3-letni chłopiec wpadł do szamba. Znalazł go tata i zaczął reanimację
Do dramatycznego zdarzenia doszło w poniedziałek, 11 lutego w miejscowości Lorki w gminie Grodziczno (woj. warmińsko-mazurskie). 3-letni chłopiec wpadł do szamba, a teraz walczy o życie w szpitalu.
Nieszczęśliwy wypadek
Służby ratunkowe zostały poinformowane wczoraj ok. godziny 11:00, że kilkuletnie dziecko wpadło do zbiornika z szambem.

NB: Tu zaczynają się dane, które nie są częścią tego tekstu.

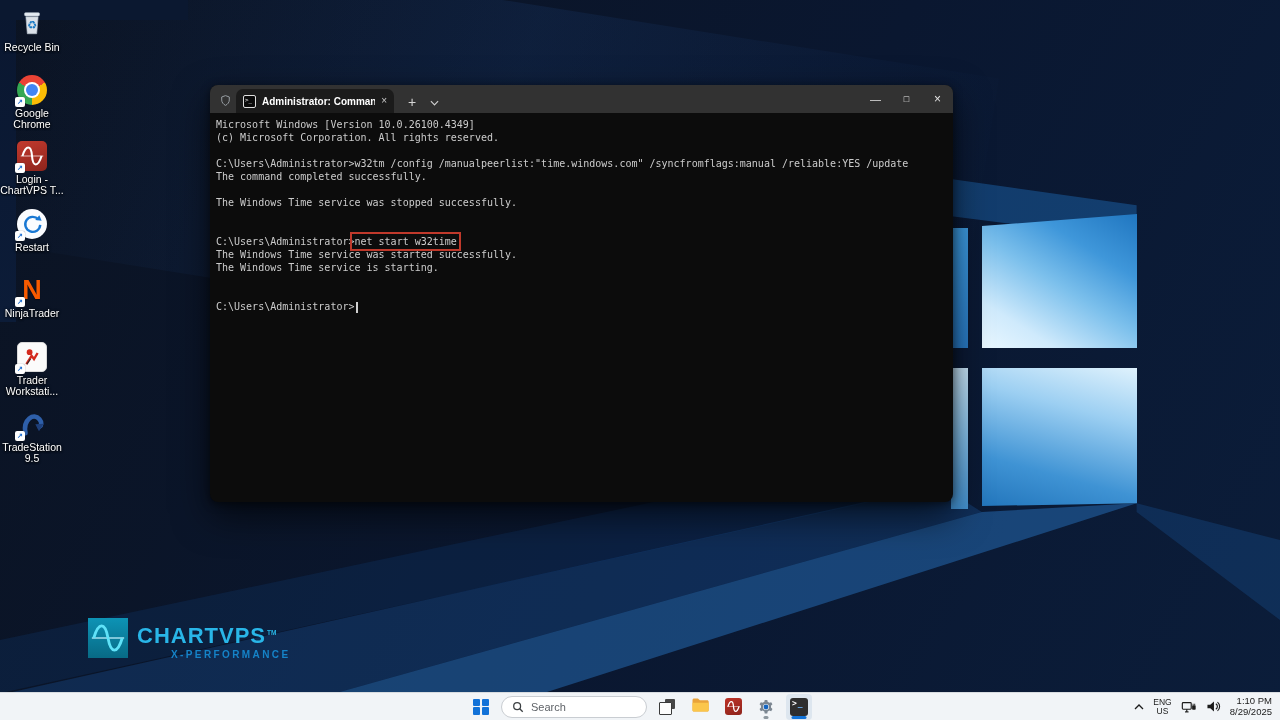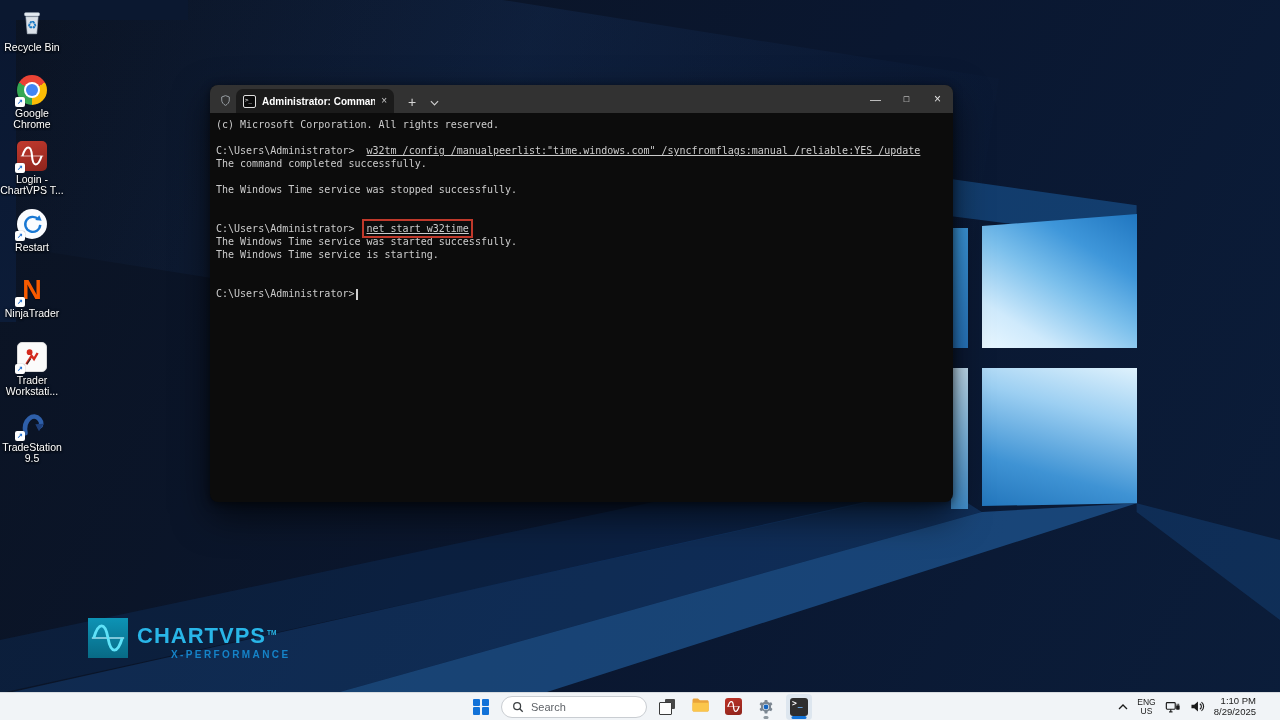--- a/index.html
+++ b/index.html
@@ -254,6 +254,7 @@
       </div>
     </div>
     <div class="term-body">
+      <div class="tline"><span>Microsoft Windows [Version 10.0.26100.4349]</span></div>
       <div class="tline"><span>(c) Microsoft Corporation. All rights reserved.</span></div>
       <div class="tline"></div>
       <div class="tline"><span>C:\Users\Administrator&gt;</span><span class="cmdtext">w32tm /config /manualpeerlist:"time.windows.com" /syncfromflags:manual /reliable:YES /update</span></div>

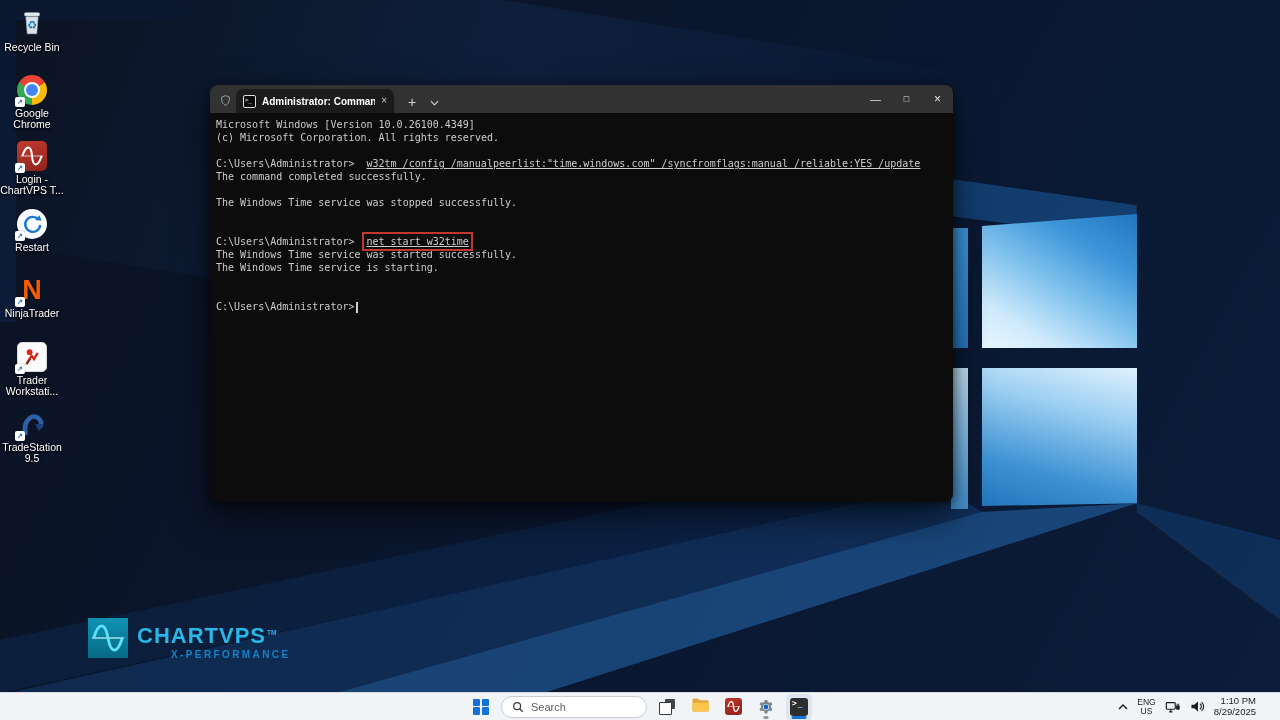--- a/index.html
+++ b/index.html
@@ -81,7 +81,7 @@
   .cap.close{font-size:12px;}
   .term-body{padding:5px 6px;font-family:"DejaVu Sans Mono",monospace;font-size:10px;color:#cccccc;cursor:text;}
   .tline{min-height:13px;line-height:13px;white-space:pre;}
-  .cmdtext{margin-left:12px;text-decoration:underline;}
+  .cmdtext{}
   .hl{outline:2.5px solid var(--hl,#c0392b);outline-offset:2px;}
   .cursor{display:inline-block;width:2px;height:11px;background:#cfcfcf;vertical-align:middle;margin-left:2px;}
 

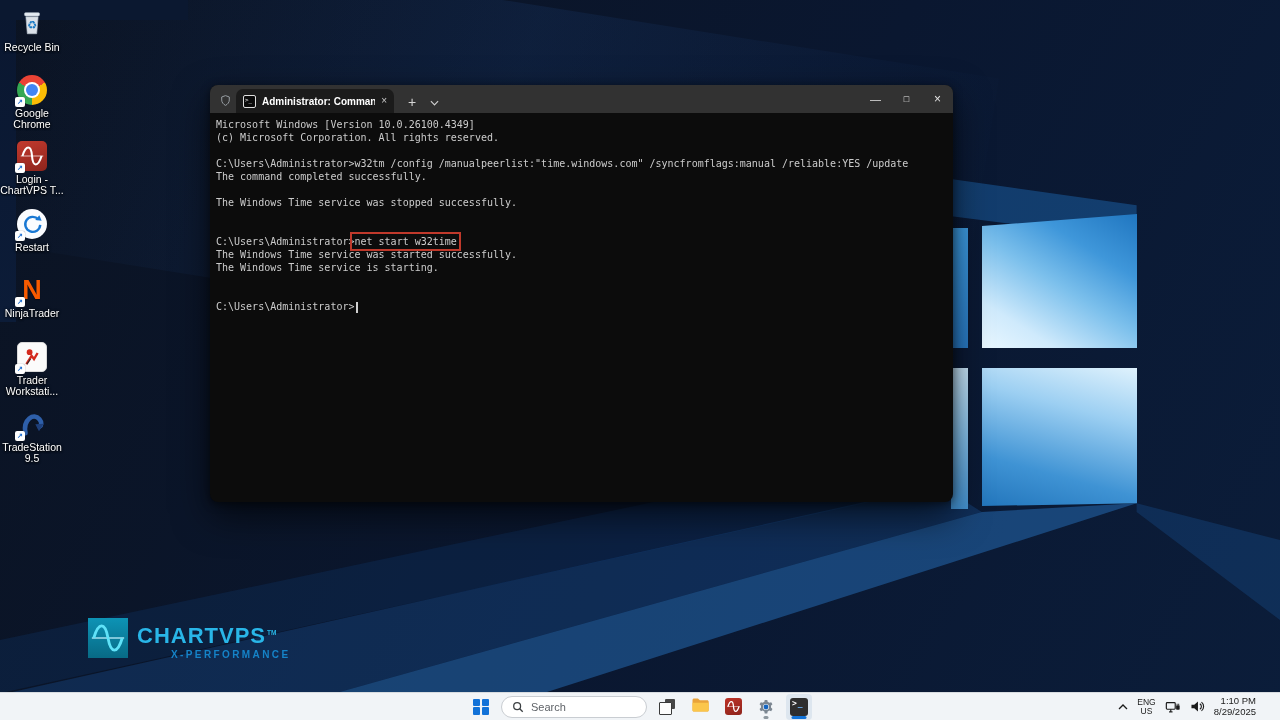--- a/index.html
+++ b/index.html
@@ -108,7 +108,7 @@
   .termtask .us{color:#6cb2f7;font-size:8px;font-weight:bold;line-height:8px;margin-left:1px;}
   .run-dot{position:absolute;bottom:1px;left:50%;transform:translateX(-50%);width:5px;height:2.5px;border-radius:2px;background:#8d979f;}
   .active-bar{position:absolute;bottom:1px;left:50%;transform:translateX(-50%);width:15px;height:2.5px;border-radius:2px;background:var(--accent,#1273d8);}
-  .tb-tray{position:absolute;right:24px;top:0;height:100%;display:flex;align-items:center;gap:9px;color:#1b1b1b;}
+  .tb-tray{position:absolute;right:8px;top:0;height:100%;display:flex;align-items:center;gap:9px;color:#1b1b1b;}
   .lang{font-size:8.5px;line-height:9px;text-align:center;cursor:pointer;}
   .clock{font-size:9.5px;line-height:10.5px;text-align:right;cursor:pointer;}
   .trayicon{display:flex;align-items:center;cursor:pointer;}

Chłopca zauważył ojciec, który od razu ruszył z pomocą. Wyciągnął stamtąd synka i rozpoczął reanimację. Gdy przyjechali ratownicy, walczyli o malca jeszcze przez dwie godziny. Akcja zakończyła się pomyślnie, bo 3-latek odzyskał przytomność. Wtedy przetransportowano go śmigłowcem LPR do szpitala w Olsztynie.

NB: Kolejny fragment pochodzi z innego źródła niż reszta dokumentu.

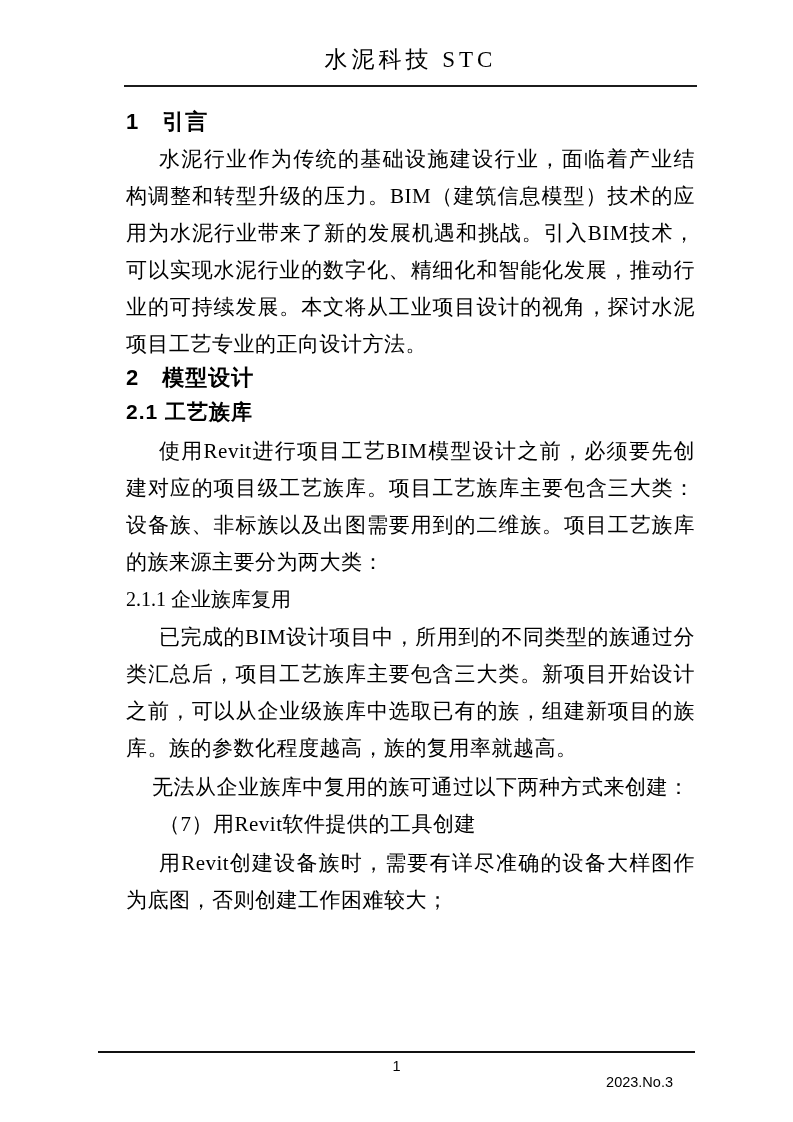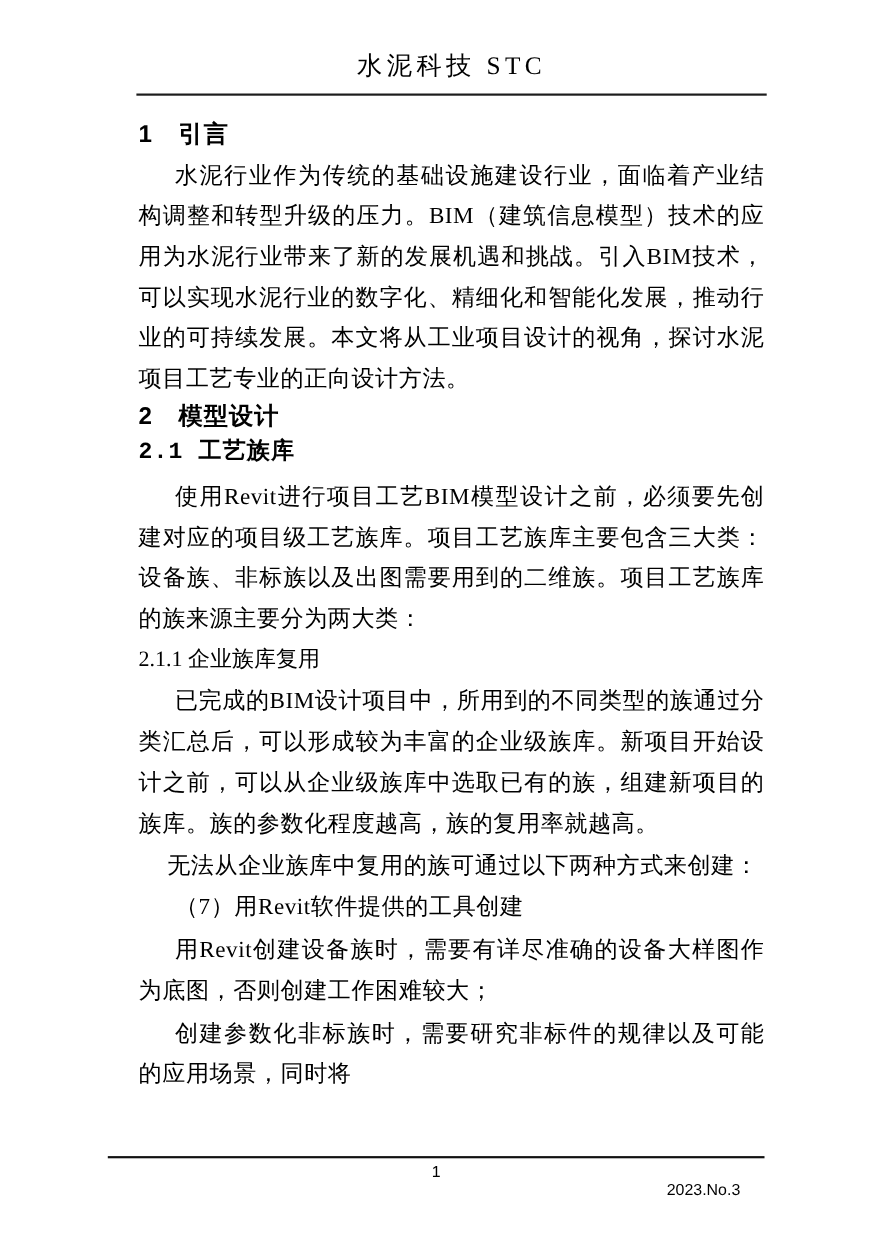--- a/index.html
+++ b/index.html
@@ -76,7 +76,7 @@
     font-size: 21px;
     line-height: 30px;
     font-weight: 700;
-    font-family: Liberation Mono, monospace;
+    font-family: Liberation Sans, sans-serif;
     letter-spacing: 1px;
   }
   .h-level3 {

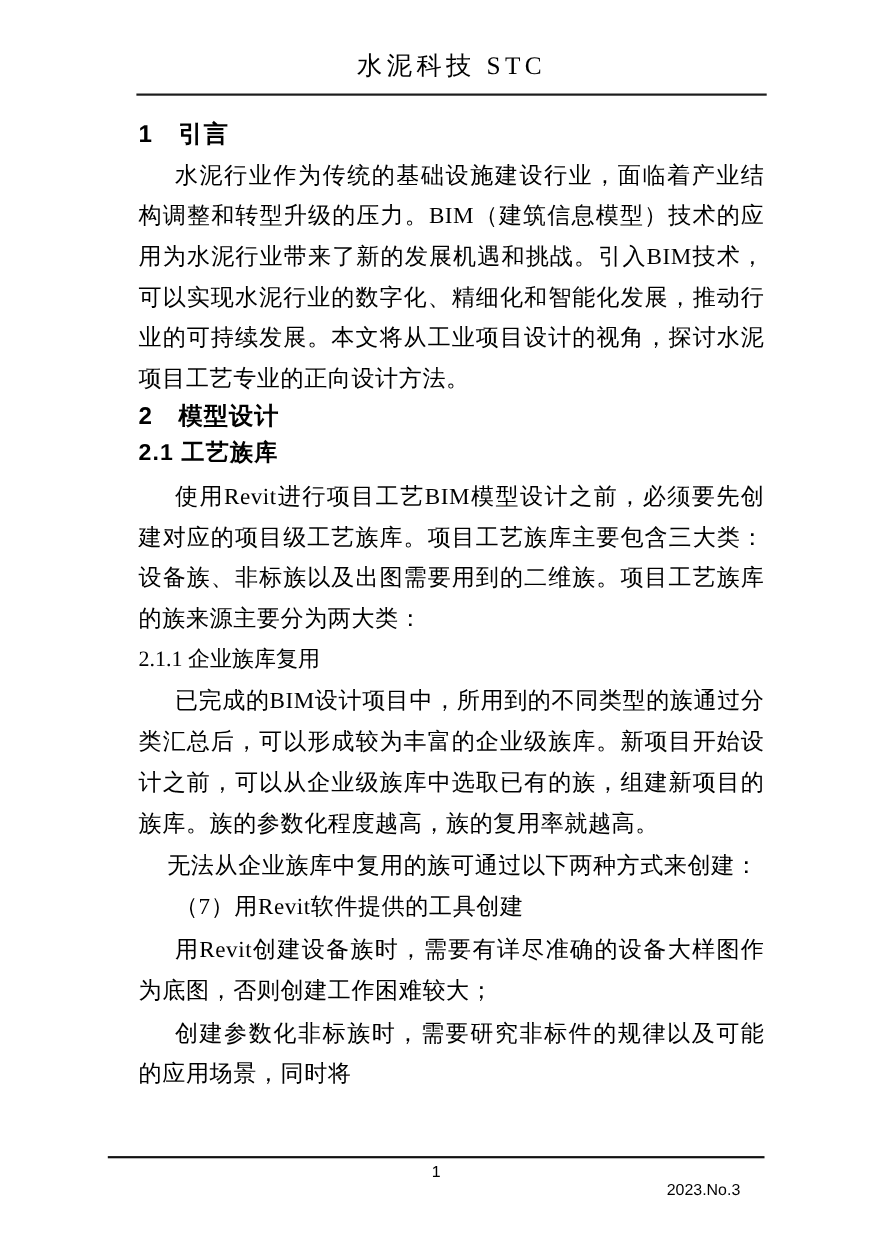--- a/index.html
+++ b/index.html
@@ -162,7 +162,7 @@
 
     <div class="h-level3 mt-3">2.1.1 企业族库复用</div>
 
-    <p class="para indent mt-5">已完成的BIM设计项目中，所用到的不同类型的族通过分类汇总后，可以形成较为丰富的企业级族库。新项目开始设计之前，可以从企业级族库中选取已有的族，组建新项目的族库。族的参数化程度越高，族的复用率就越高。</p>
+    <p class="para indent mt-5">已完成的BIM设计项目中，所用到的不同类型的族通过分类汇总后，项目工艺族库主要包含三大类。新项目开始设计之前，可以从企业级族库中选取已有的族，组建新项目的族库。族的参数化程度越高，族的复用率就越高。</p>
 
 
     <p class="para indent-sm mt-2">无法从企业族库中复用的族可通过以下两种方式来创建：</p>

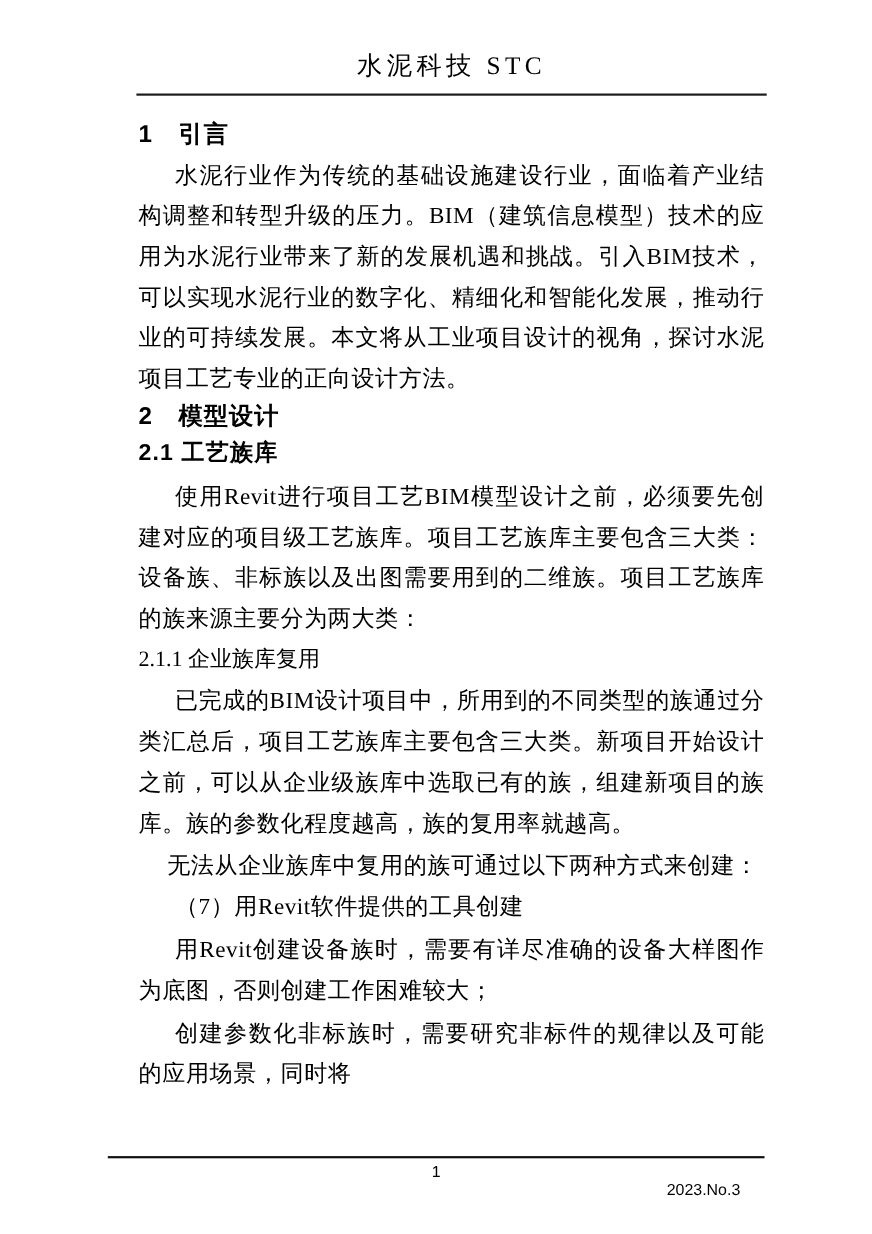--- a/index.html
+++ b/index.html
@@ -171,7 +171,6 @@
 
     <p class="para indent mt-2">用Revit创建设备族时，需要有详尽准确的设备大样图作为底图，否则创建工作困难较大；</p>
 
-    <p class="para indent mt-2">创建参数化非标族时，需要研究非标件的规律以及可能的应用场景，同时将</p>
 
   </div>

Lekarze walczą o życie dziecka
Jednak stan chłopca jest niestabilny i bardzo ciężki. Dziecko jest podłączone do respiratora, bo nie może samodzielnie oddychać. Lekarze z Wojewódzkiego Szpitala Dziecięcego w Olsztynie walczą o życie 3-latka.
Ustalenia policji
Sprawę badają policjanci z Nowego Miasta Lubawskiego. Muszą ustalić, jak malec znalazł się w szambie.